Domrémy est un village des frontières de la Lorraine, sis au versant d’une vallée fertile ; la Meuse arrose ses pâturages. Un vieux bois de chênes, où existent encore quelques souvenirs de la tradition druidique, avoisine l’église ; cette église est la plus belle de toutes les paroisses de la vallée, qui commence à Vaucouleurs et finit à Domrémy. Sainte Catherine et sainte Marguerite, superbement peintes et dorées, ornent le sanctuaire ; saint Michel archange, tenant son épée d’une main et de l’autre ses balances, resplendit au fond d’une chapelle obscure.

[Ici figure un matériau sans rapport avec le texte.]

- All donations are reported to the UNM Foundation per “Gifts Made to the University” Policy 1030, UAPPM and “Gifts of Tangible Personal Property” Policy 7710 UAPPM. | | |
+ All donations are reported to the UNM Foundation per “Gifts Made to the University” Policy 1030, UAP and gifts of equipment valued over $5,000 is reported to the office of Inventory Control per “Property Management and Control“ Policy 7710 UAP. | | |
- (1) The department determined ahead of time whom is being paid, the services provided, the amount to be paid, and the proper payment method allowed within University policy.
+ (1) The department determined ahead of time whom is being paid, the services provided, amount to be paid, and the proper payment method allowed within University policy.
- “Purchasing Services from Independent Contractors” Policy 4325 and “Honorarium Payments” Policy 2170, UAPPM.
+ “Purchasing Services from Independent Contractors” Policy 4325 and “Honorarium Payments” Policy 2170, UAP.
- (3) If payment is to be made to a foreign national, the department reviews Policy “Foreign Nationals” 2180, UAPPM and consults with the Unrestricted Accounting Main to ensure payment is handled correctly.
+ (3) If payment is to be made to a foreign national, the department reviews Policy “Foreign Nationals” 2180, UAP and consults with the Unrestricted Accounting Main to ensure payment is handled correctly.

Heureuse est la vallée qui commence à Vaucouleurs et finit à Domrémy ! Seigneurie royale, perdue aux confins des Gaules, elle n’a pas souffert jusqu’alors des désastres de la guerre, dont le centre du pays, depuis un demi-siècle et plus, est si grandement désolé ; ses habitants se sont affranchis du servage, profitant des troubles civils et de l’éloignement de leur royal suzerain, séparé d’eux par la Champagne, tombée au pouvoir des Anglais.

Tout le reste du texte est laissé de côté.